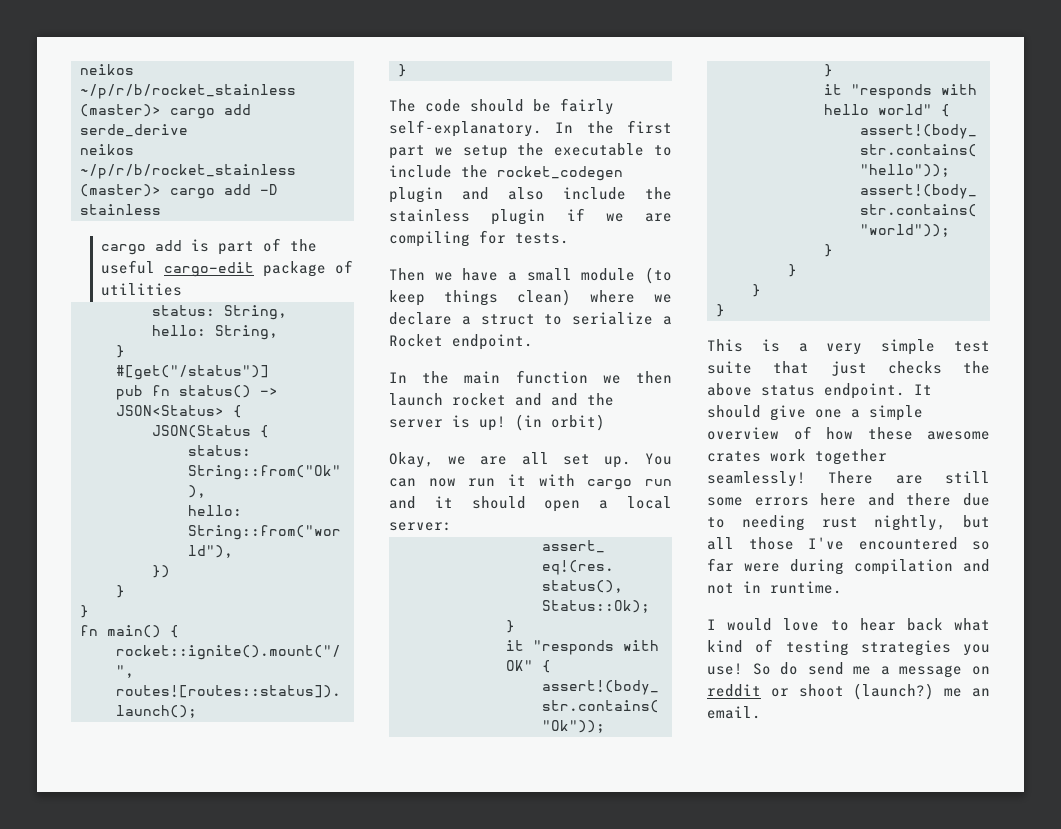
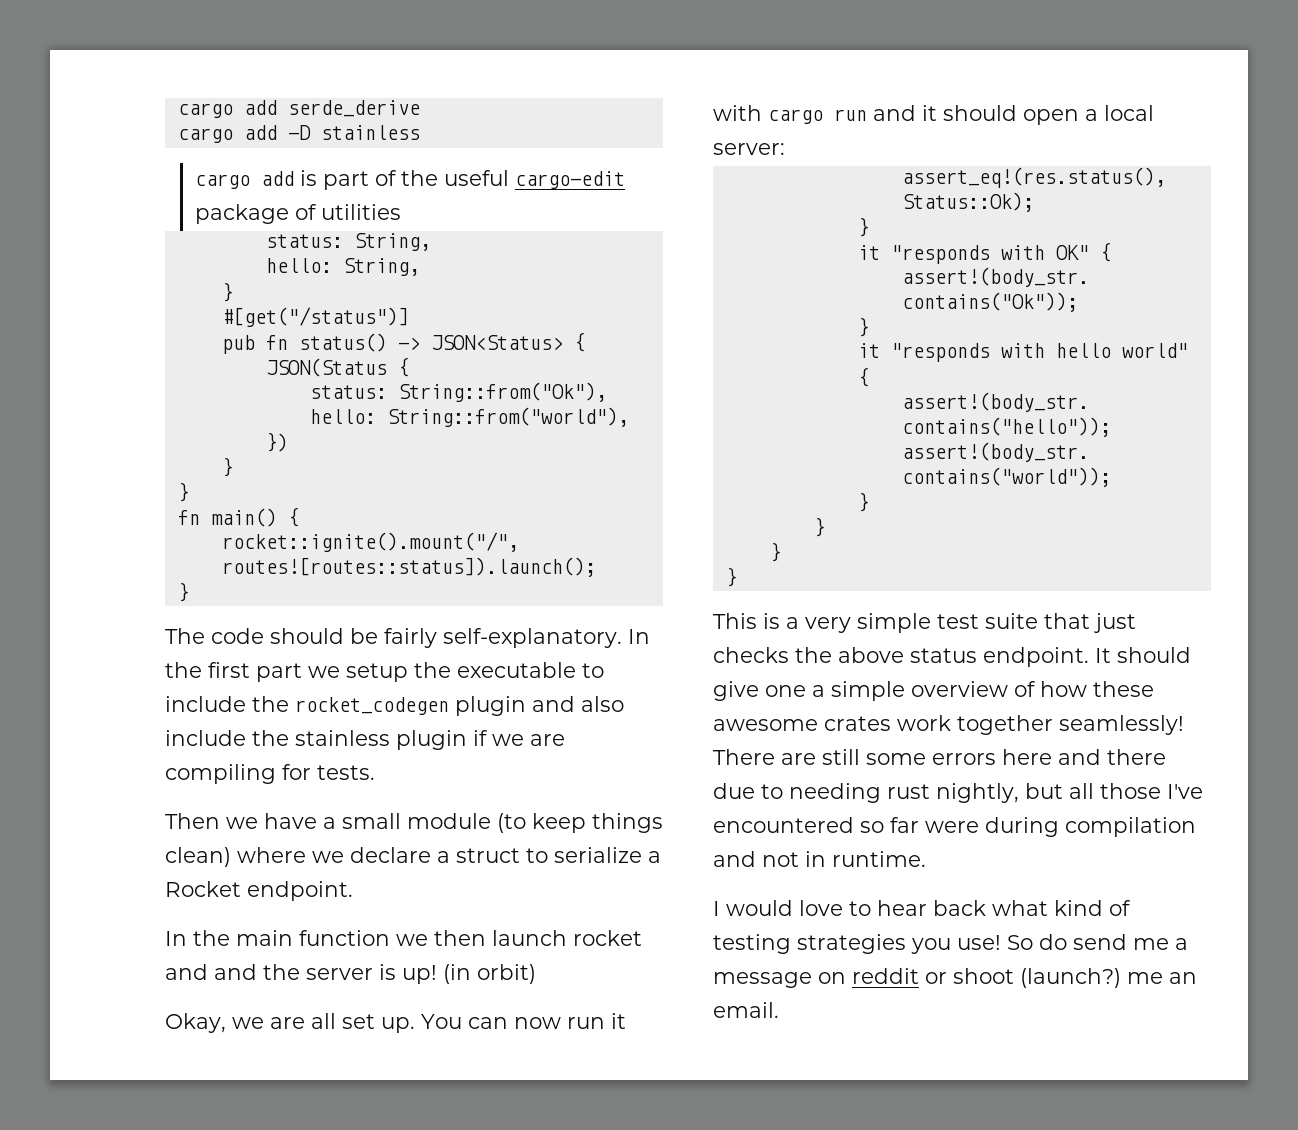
[80,64,134,75] [80,84,296,99] [80,104,161,117] neikos ~/p/r/b/rocket_stainless (master)> -> (177, 110) none
[80,144,134,155] [80,164,296,179] [80,184,161,197] neikos ~/p/r/b/rocket_stainless (master)> -> (420, 108) none

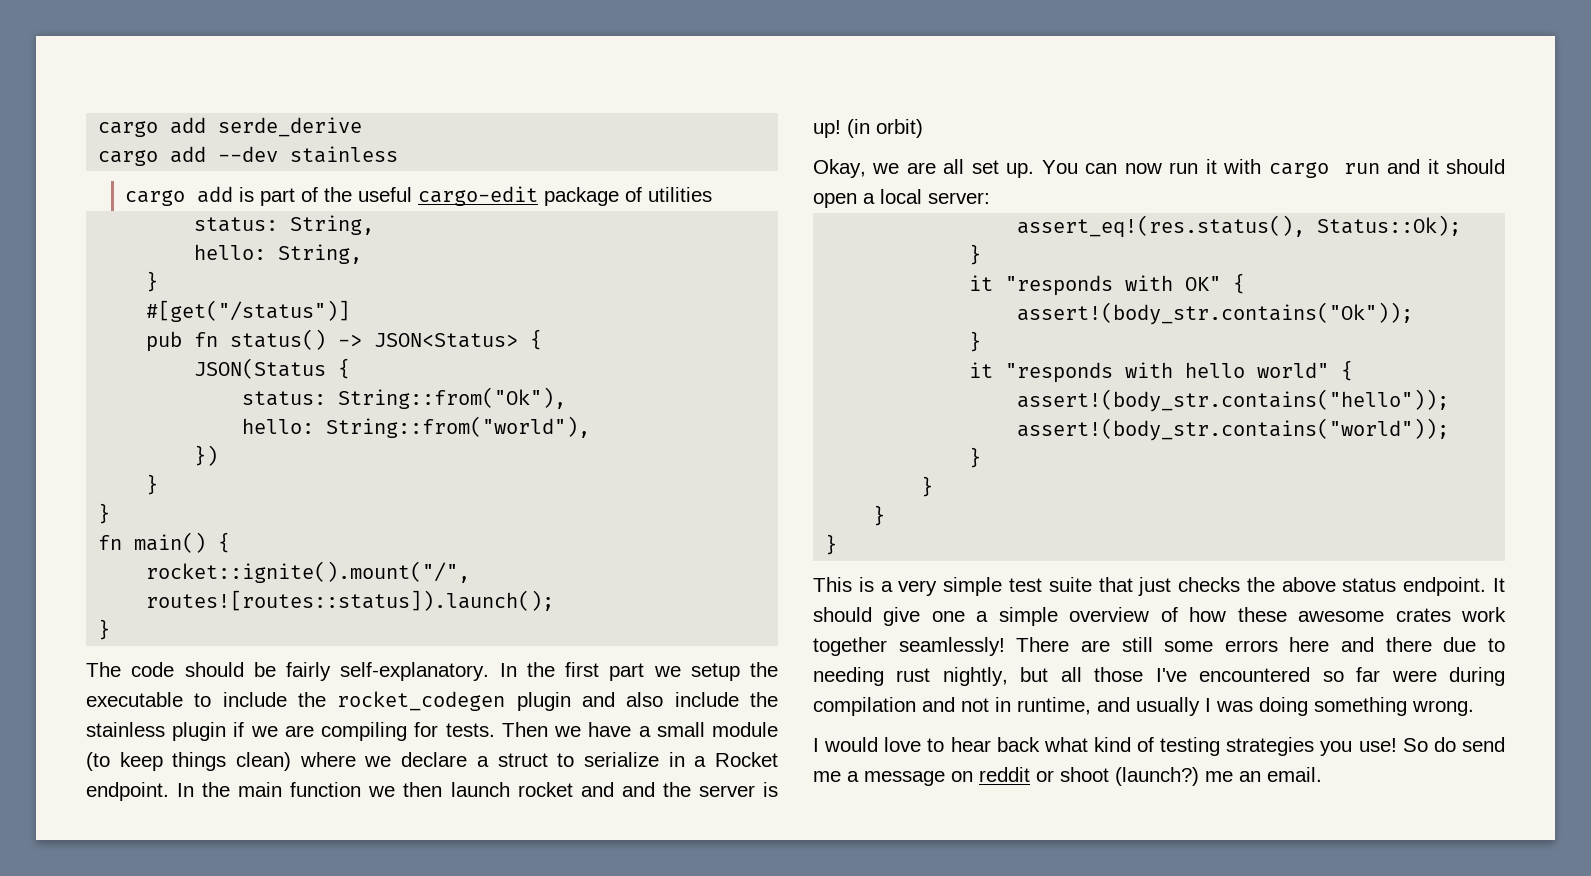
[287,125,311,140] -D -> [218,146,279,162] --dev
(375, 772) // -> (495, 730) none
(642, 855) none -> [668,752,685,767] in
(353, 891) // -> (169, 791) none
[832,851,926,867] runtime. -> [1017,697,1474,716] runtime, and usually I was doing something wrong.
◆ ◆ ◆ ◆ ◆ ◆ ◆
> _PROBLEM REQUIREMENTS_: Would it be possible to reproduce the material word for word, images omitted?

> _COMPLETED TASK_:
[80,64,134,75] [80,84,296,99] [80,104,161,117] neikos ~/p/r/b/rocket_stainless (master)> -> (177, 110) none
[80,144,134,155] [80,164,296,179] [80,184,161,197] neikos ~/p/r/b/rocket_stainless (master)> -> (420, 108) none

[287,125,311,140] -D -> [218,146,279,162] --dev
(375, 772) // -> (495, 730) none
(642, 855) none -> [668,752,685,767] in
(353, 891) // -> (169, 791) none
[832,851,926,867] runtime. -> [1017,697,1474,716] runtime, and usually I was doing something wrong.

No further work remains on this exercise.